*PROMPT*
Keep the pictures out while you transcribe the listing below exactly.

*SOURCE MATERIAL*
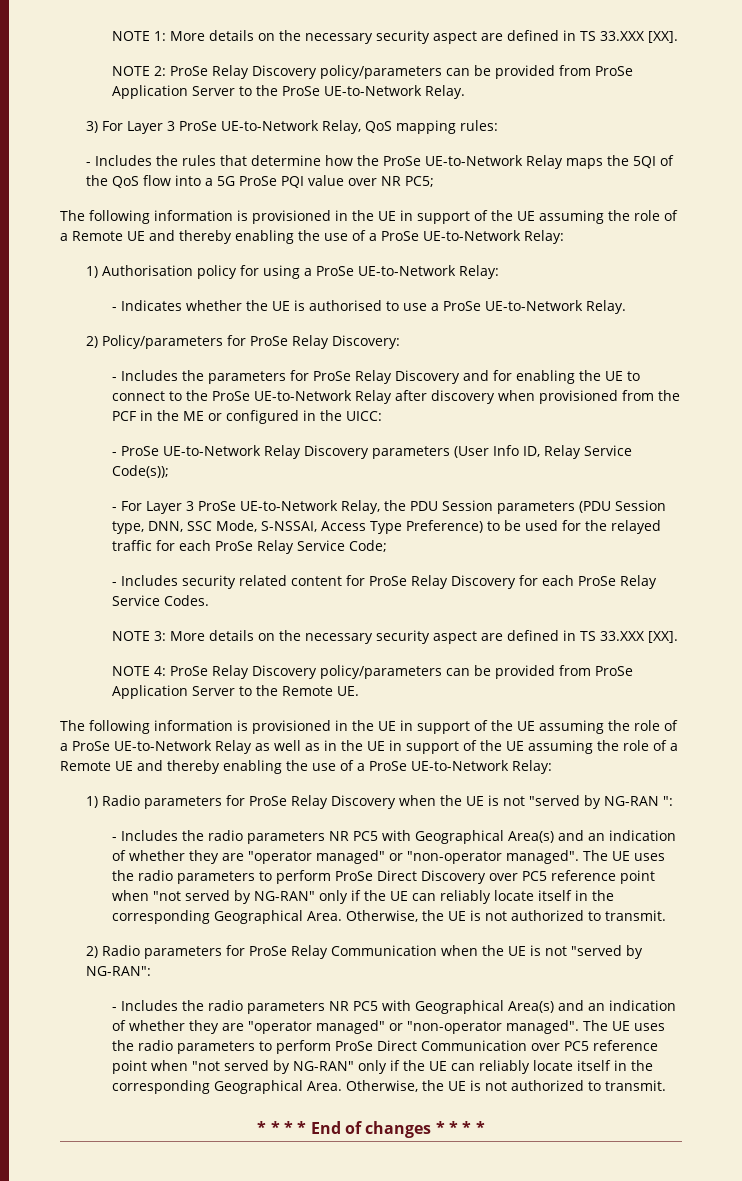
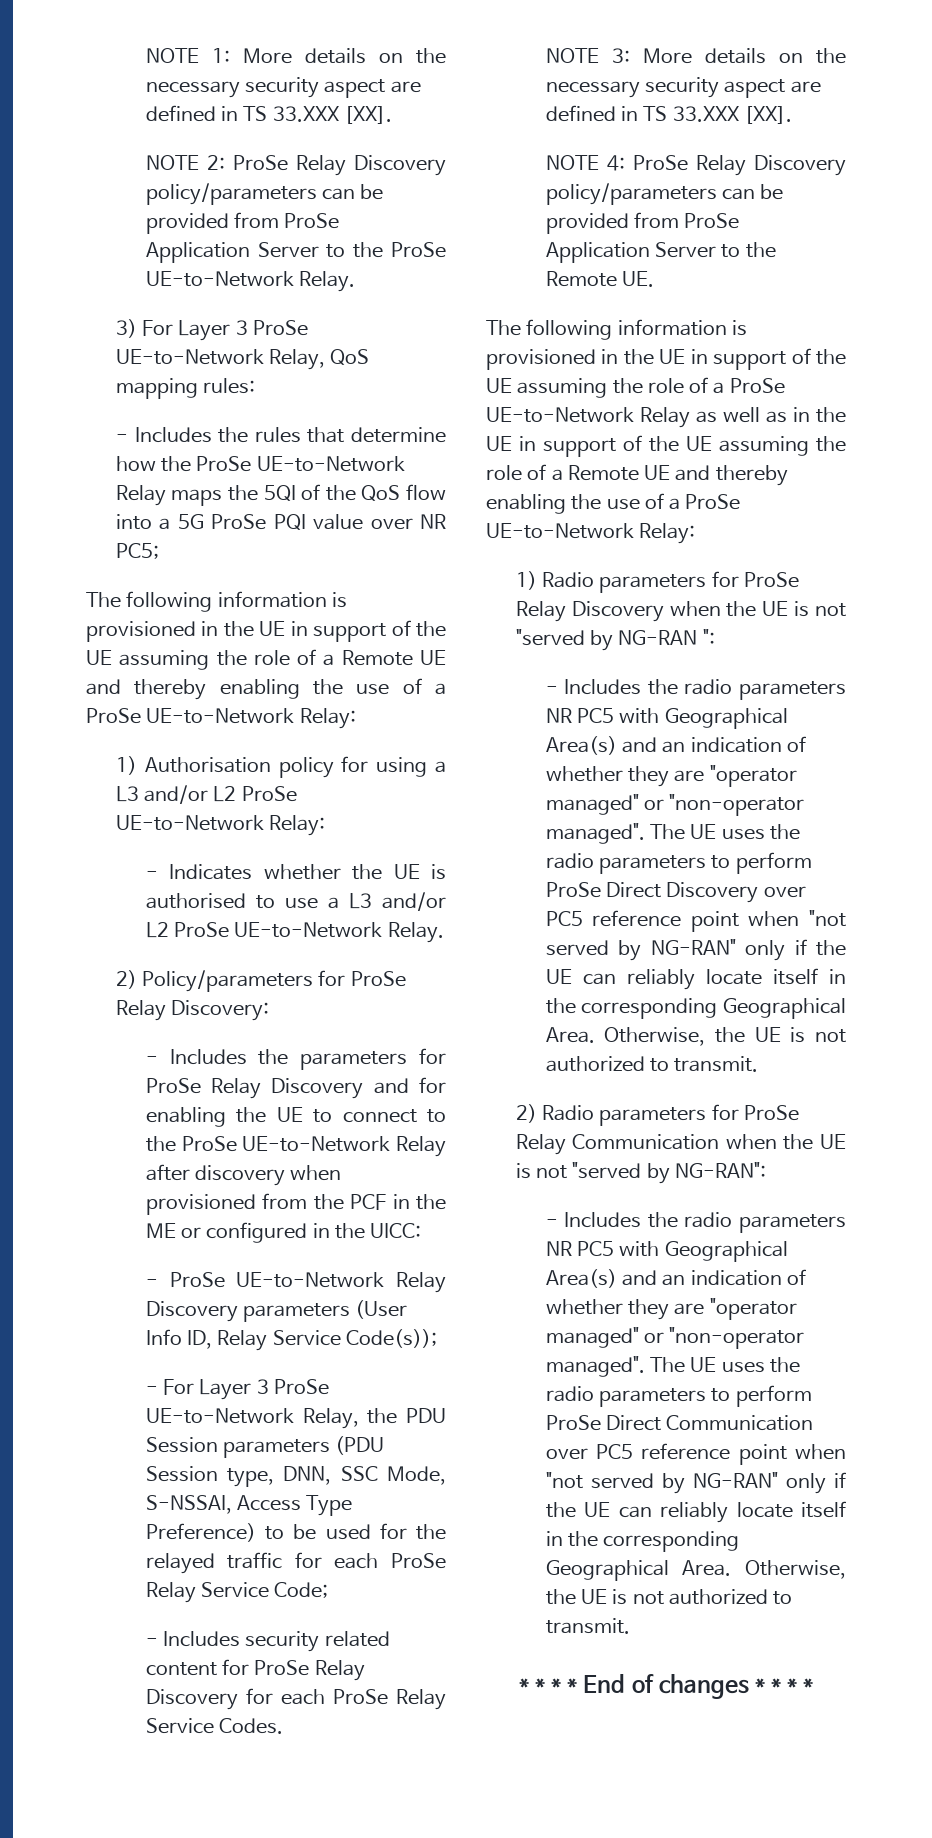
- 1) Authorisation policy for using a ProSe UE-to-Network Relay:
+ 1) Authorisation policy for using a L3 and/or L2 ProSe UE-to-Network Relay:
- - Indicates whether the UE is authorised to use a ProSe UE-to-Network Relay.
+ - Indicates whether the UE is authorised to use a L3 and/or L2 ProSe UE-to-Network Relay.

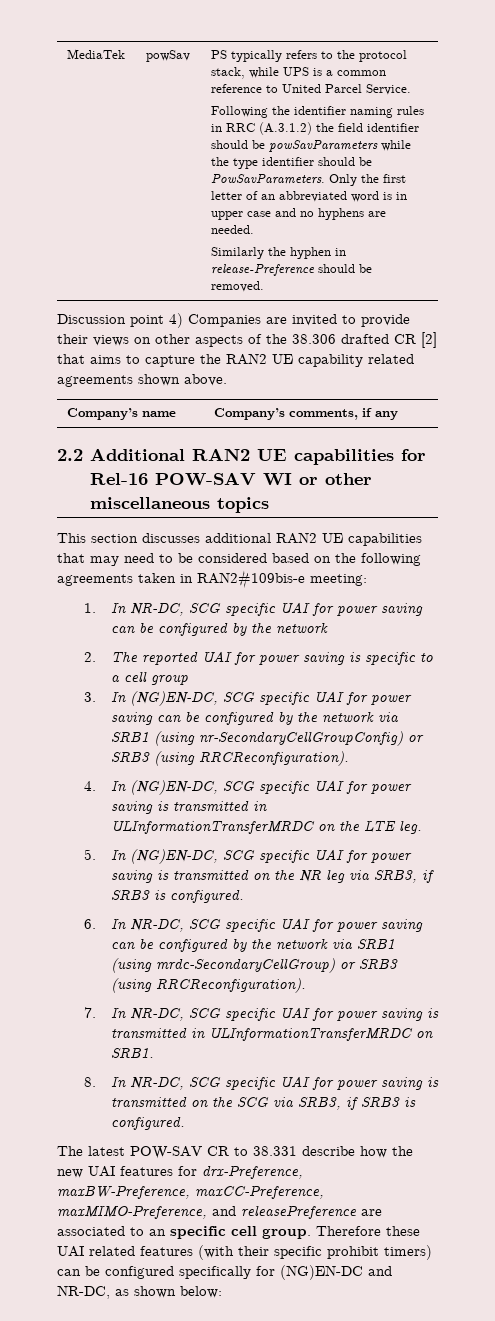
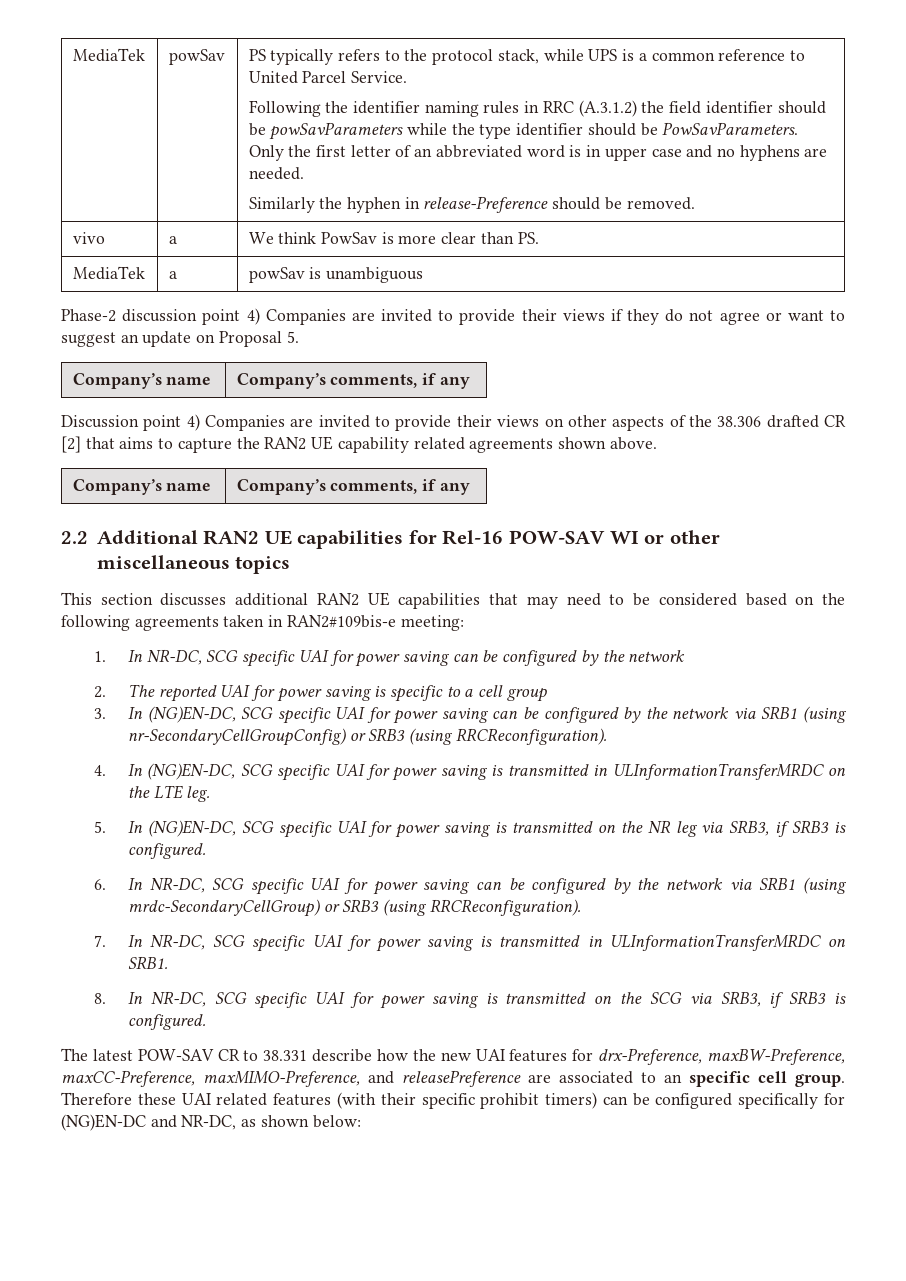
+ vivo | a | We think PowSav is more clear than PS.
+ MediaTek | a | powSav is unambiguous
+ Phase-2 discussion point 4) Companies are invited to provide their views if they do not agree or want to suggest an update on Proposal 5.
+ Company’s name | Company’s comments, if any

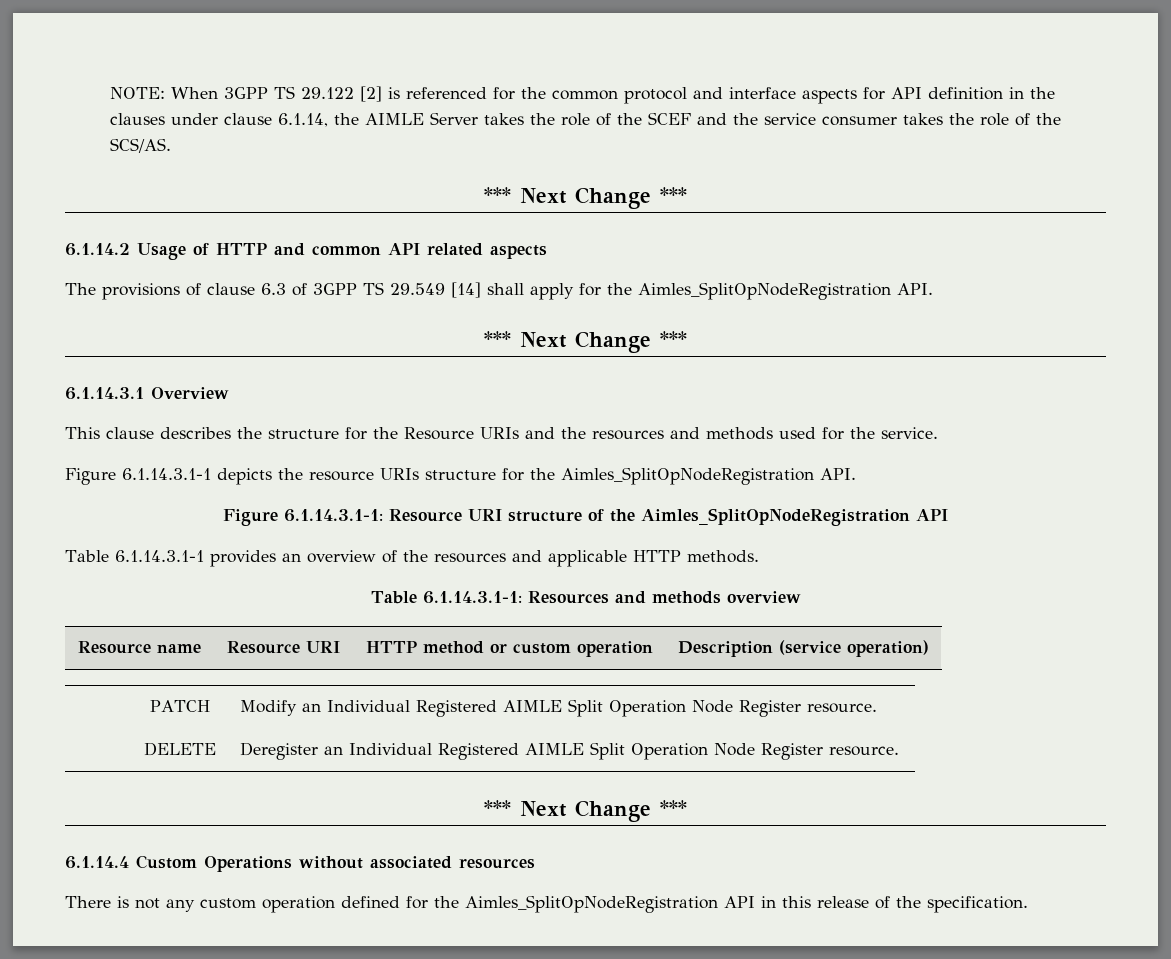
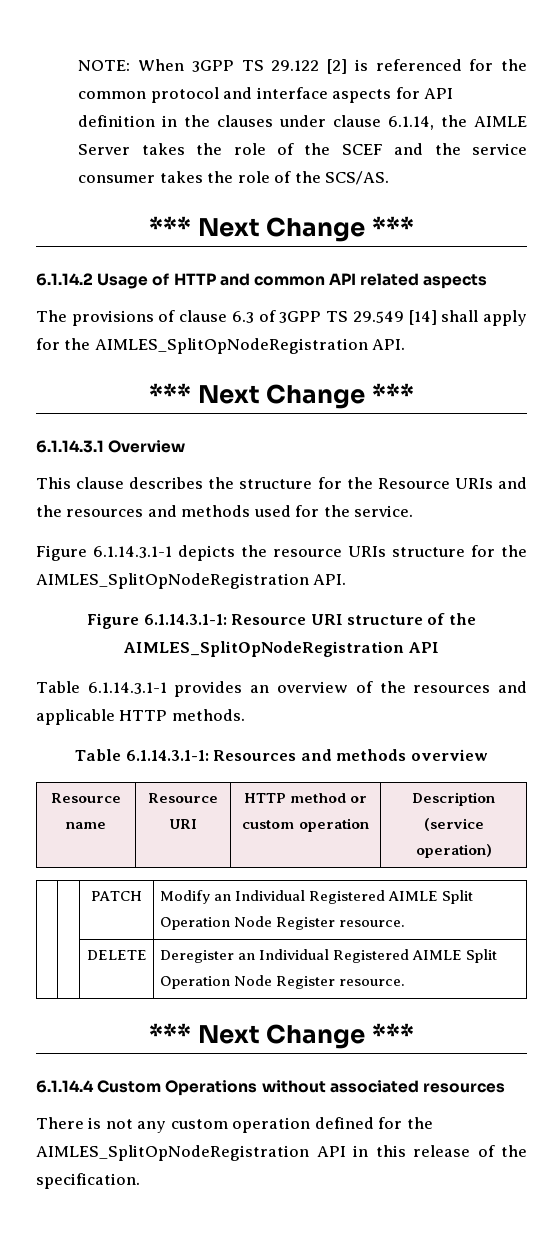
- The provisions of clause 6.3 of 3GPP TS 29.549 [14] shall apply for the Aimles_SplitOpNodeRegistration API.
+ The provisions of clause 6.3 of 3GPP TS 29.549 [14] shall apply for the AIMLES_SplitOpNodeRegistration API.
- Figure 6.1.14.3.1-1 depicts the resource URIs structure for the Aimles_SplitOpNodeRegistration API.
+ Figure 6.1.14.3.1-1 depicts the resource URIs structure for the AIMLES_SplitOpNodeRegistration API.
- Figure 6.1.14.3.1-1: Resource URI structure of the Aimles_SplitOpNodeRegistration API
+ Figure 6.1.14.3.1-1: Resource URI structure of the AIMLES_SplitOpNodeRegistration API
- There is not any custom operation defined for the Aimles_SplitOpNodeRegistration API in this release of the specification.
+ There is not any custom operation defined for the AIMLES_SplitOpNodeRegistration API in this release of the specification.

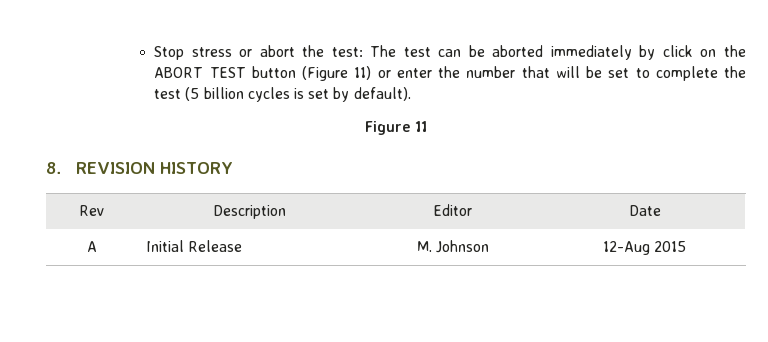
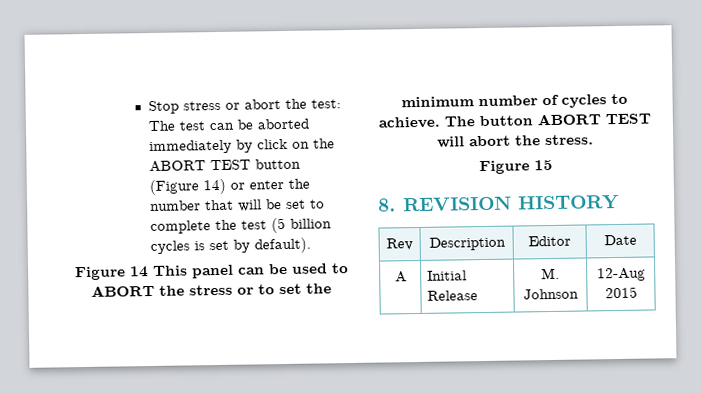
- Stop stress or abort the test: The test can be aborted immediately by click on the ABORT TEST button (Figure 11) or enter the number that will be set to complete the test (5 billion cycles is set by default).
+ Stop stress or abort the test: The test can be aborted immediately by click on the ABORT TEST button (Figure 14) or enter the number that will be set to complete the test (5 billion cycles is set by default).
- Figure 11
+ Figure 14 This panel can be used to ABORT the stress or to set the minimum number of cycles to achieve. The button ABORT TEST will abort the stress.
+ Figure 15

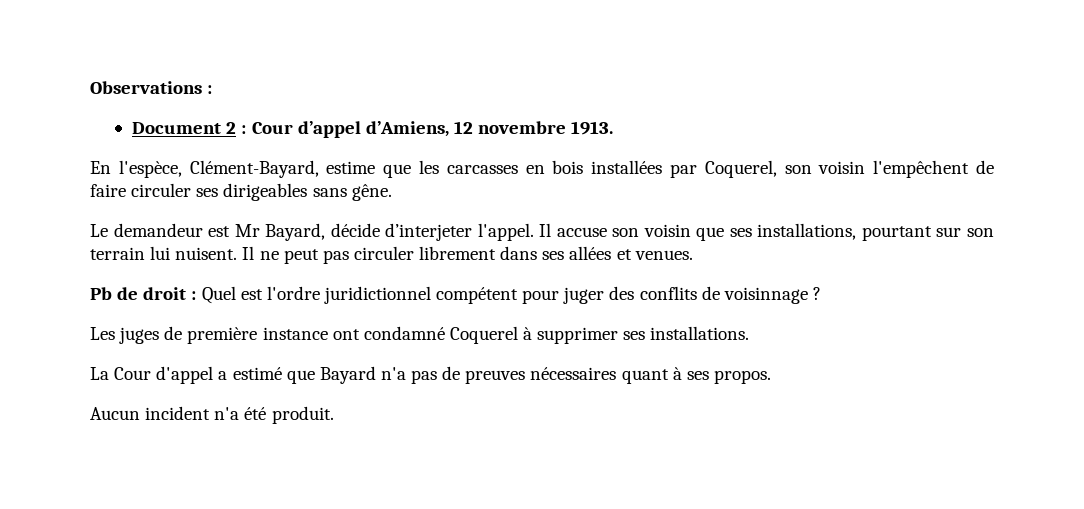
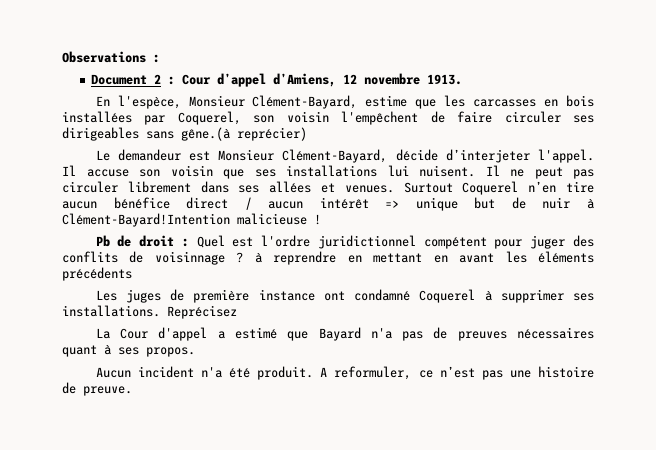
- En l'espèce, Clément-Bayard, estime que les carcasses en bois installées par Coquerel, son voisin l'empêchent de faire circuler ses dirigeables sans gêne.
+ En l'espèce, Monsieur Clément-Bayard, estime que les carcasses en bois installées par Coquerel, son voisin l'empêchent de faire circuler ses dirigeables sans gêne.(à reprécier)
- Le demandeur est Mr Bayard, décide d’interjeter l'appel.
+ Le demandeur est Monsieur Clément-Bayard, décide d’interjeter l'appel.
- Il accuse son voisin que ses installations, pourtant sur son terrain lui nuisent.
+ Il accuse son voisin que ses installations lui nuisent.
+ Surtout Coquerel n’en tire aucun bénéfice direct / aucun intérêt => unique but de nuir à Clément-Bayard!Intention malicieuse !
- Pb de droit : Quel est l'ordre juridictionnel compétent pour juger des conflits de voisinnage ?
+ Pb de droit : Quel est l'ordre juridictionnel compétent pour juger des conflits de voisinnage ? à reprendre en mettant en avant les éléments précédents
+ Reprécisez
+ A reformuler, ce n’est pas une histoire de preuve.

*ANSWER BOX*
- 1) Authorisation policy for using a ProSe UE-to-Network Relay:
+ 1) Authorisation policy for using a L3 and/or L2 ProSe UE-to-Network Relay:
- - Indicates whether the UE is authorised to use a ProSe UE-to-Network Relay.
+ - Indicates whether the UE is authorised to use a L3 and/or L2 ProSe UE-to-Network Relay.

+ vivo | a | We think PowSav is more clear than PS.
+ MediaTek | a | powSav is unambiguous
+ Phase-2 discussion point 4) Companies are invited to provide their views if they do not agree or want to suggest an update on Proposal 5.
+ Company’s name | Company’s comments, if any

- The provisions of clause 6.3 of 3GPP TS 29.549 [14] shall apply for the Aimles_SplitOpNodeRegistration API.
+ The provisions of clause 6.3 of 3GPP TS 29.549 [14] shall apply for the AIMLES_SplitOpNodeRegistration API.
- Figure 6.1.14.3.1-1 depicts the resource URIs structure for the Aimles_SplitOpNodeRegistration API.
+ Figure 6.1.14.3.1-1 depicts the resource URIs structure for the AIMLES_SplitOpNodeRegistration API.
- Figure 6.1.14.3.1-1: Resource URI structure of the Aimles_SplitOpNodeRegistration API
+ Figure 6.1.14.3.1-1: Resource URI structure of the AIMLES_SplitOpNodeRegistration API
- There is not any custom operation defined for the Aimles_SplitOpNodeRegistration API in this release of the specification.
+ There is not any custom operation defined for the AIMLES_SplitOpNodeRegistration API in this release of the specification.

- Stop stress or abort the test: The test can be aborted immediately by click on the ABORT TEST button (Figure 11) or enter the number that will be set to complete the test (5 billion cycles is set by default).
+ Stop stress or abort the test: The test can be aborted immediately by click on the ABORT TEST button (Figure 14) or enter the number that will be set to complete the test (5 billion cycles is set by default).
- Figure 11
+ Figure 14 This panel can be used to ABORT the stress or to set the minimum number of cycles to achieve. The button ABORT TEST will abort the stress.
+ Figure 15

- En l'espèce, Clément-Bayard, estime que les carcasses en bois installées par Coquerel, son voisin l'empêchent de faire circuler ses dirigeables sans gêne.
+ En l'espèce, Monsieur Clément-Bayard, estime que les carcasses en bois installées par Coquerel, son voisin l'empêchent de faire circuler ses dirigeables sans gêne.(à reprécier)
- Le demandeur est Mr Bayard, décide d’interjeter l'appel.
+ Le demandeur est Monsieur Clément-Bayard, décide d’interjeter l'appel.
- Il accuse son voisin que ses installations, pourtant sur son terrain lui nuisent.
+ Il accuse son voisin que ses installations lui nuisent.
+ Surtout Coquerel n’en tire aucun bénéfice direct / aucun intérêt => unique but de nuir à Clément-Bayard!Intention malicieuse !
- Pb de droit : Quel est l'ordre juridictionnel compétent pour juger des conflits de voisinnage ?
+ Pb de droit : Quel est l'ordre juridictionnel compétent pour juger des conflits de voisinnage ? à reprendre en mettant en avant les éléments précédents
+ Reprécisez
+ A reformuler, ce n’est pas une histoire de preuve.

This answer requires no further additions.